- Taq-e Abbasali Location within Iran
- Country: Iran
- Province: Lorestan
- County: Mamulan
- District: Central
- Rural District: Zivdar

Population (2016)
- • Total: 104
- Time zone: UTC+3:30 (IRST)

= Taq-e Abbasali =

Village in Lorestan province, Iran

Taq-e Abbasali (طاق عباسعلي) (Note: Also romanized as Ţāq-e ‘Abbās‘alī) is a village in Zivdar Rural District of the Central District (Note: Formerly Mamulan District of Pol-e Dokhtar County) in Mamulan County, Lorestan province, Iran.

==Demographics==
===Population===
At the time of the 2006 National Census, the village's population was 111 in 21 households, when it was in Afrineh Rural District of Mamulan District (Note: Renamed the Central District of Mamulan County) in Pol-e Dokhtar County.

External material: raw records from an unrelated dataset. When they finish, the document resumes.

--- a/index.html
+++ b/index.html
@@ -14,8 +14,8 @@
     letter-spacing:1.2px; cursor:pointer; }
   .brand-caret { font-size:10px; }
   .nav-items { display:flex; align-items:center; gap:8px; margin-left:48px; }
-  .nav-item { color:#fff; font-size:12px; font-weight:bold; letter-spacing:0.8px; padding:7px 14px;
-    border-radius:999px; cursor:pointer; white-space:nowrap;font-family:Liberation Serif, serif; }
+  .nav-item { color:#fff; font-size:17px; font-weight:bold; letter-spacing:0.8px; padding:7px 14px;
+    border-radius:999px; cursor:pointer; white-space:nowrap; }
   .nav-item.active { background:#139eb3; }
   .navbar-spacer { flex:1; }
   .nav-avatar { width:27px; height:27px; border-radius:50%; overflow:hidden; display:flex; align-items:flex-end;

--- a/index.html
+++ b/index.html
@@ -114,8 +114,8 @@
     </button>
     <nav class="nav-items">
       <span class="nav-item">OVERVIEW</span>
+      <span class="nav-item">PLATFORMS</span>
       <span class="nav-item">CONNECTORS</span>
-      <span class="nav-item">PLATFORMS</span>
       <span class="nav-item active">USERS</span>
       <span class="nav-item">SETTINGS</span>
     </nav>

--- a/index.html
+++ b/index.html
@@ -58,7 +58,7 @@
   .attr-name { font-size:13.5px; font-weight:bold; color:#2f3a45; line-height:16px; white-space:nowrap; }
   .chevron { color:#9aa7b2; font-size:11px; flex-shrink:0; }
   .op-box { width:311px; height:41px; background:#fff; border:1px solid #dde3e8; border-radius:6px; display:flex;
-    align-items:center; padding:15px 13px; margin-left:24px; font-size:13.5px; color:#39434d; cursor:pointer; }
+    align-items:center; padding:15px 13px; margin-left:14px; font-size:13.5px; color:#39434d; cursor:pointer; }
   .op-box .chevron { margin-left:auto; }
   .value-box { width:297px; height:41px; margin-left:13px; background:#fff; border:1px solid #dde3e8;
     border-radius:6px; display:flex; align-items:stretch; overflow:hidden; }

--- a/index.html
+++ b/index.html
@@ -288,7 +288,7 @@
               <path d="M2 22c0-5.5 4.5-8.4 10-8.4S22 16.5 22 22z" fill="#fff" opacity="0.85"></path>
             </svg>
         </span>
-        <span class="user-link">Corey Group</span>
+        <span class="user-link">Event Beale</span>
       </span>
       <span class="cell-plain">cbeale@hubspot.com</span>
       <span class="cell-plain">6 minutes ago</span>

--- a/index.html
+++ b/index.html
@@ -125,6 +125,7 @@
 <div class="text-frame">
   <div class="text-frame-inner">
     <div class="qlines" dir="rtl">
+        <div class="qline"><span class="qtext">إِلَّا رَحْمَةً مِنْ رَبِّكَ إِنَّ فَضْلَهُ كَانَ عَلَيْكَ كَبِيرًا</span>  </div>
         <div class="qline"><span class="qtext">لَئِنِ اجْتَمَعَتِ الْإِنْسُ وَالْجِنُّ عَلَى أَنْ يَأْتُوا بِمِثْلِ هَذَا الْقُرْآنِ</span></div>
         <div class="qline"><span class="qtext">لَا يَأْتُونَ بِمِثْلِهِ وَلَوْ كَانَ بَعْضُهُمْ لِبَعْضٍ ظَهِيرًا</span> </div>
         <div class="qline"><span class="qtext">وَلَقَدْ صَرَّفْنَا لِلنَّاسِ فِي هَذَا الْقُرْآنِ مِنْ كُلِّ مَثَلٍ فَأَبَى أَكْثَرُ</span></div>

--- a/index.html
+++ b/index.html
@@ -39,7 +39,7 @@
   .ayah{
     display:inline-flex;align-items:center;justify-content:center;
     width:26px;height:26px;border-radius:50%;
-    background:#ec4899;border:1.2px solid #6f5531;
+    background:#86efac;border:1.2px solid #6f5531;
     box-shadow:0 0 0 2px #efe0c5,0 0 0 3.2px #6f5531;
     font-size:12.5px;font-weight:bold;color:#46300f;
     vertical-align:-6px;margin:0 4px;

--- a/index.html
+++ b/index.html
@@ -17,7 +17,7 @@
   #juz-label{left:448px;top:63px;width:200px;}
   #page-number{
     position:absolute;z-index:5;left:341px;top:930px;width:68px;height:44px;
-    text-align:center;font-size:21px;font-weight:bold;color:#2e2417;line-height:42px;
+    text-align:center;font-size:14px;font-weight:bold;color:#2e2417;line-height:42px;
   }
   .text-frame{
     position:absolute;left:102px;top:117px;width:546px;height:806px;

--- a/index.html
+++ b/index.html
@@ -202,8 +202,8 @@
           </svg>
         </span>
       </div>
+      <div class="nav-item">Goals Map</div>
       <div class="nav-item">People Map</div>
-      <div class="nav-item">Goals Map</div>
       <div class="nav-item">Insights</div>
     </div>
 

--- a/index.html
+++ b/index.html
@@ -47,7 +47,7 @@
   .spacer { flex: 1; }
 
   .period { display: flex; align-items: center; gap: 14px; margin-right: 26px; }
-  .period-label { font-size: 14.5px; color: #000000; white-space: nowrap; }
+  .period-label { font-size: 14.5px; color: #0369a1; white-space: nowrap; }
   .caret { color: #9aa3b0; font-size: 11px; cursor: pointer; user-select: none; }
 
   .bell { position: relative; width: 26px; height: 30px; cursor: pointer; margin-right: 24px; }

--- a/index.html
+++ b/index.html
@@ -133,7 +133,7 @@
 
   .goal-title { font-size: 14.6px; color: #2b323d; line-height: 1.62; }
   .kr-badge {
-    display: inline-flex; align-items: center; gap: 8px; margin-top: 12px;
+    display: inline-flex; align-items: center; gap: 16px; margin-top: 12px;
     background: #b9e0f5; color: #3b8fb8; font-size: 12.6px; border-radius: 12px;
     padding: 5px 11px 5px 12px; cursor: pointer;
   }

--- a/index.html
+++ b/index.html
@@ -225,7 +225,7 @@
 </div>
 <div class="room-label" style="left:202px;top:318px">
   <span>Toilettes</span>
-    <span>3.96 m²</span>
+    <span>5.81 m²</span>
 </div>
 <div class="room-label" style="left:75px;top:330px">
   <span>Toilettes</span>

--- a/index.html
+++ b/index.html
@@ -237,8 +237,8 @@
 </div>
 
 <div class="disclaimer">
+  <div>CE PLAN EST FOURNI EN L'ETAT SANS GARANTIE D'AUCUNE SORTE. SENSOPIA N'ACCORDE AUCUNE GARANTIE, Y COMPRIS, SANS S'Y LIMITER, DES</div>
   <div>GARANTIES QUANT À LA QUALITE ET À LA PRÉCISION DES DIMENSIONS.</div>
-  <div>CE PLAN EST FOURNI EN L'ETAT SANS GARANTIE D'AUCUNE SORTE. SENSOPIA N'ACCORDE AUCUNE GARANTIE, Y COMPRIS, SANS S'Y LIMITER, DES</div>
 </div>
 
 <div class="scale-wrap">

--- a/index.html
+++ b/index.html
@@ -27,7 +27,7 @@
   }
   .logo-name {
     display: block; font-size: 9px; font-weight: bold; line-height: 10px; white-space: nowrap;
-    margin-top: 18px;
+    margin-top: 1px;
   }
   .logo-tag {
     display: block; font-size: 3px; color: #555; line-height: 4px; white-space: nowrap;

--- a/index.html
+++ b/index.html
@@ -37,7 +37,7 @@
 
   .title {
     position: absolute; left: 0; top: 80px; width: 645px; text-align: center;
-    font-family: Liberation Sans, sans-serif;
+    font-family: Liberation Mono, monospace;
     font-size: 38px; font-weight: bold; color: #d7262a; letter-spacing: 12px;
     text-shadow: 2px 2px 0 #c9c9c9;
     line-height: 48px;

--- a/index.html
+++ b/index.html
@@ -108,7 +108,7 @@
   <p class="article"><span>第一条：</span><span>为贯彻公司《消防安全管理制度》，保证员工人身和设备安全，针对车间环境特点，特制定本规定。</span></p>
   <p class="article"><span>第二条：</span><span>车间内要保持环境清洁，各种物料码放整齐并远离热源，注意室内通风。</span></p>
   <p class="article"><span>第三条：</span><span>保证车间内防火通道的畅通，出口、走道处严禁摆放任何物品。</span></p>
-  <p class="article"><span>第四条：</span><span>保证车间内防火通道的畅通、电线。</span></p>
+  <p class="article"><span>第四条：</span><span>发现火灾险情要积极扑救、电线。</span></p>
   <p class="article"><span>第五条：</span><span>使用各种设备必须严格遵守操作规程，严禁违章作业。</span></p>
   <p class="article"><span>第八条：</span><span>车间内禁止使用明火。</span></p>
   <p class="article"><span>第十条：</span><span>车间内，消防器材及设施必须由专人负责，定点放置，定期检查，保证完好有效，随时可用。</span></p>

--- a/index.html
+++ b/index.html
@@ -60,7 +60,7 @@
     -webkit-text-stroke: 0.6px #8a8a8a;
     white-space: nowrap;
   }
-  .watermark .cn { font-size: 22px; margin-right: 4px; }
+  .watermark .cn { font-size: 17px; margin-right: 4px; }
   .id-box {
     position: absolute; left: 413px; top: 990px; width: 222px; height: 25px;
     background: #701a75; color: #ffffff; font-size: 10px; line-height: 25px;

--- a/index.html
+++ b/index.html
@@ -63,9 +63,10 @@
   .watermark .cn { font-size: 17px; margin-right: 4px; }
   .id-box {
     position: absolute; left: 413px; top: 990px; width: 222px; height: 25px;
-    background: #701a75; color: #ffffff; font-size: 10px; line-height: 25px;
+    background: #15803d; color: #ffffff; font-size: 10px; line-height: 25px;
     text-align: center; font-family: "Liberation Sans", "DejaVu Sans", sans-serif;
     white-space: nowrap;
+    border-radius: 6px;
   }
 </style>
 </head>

The following census in 2011 counted 115 people in 27 households. The 2016 census measured the population of the village as 104 people in 26 households.

In 2023, the district was separated from the county in the establishment of Mamulan County and renamed the Central District. The rural district was transferred to the new Afrineh District, and Taq-e Abbasali was transferred to Zivdar Rural District created in the Central District.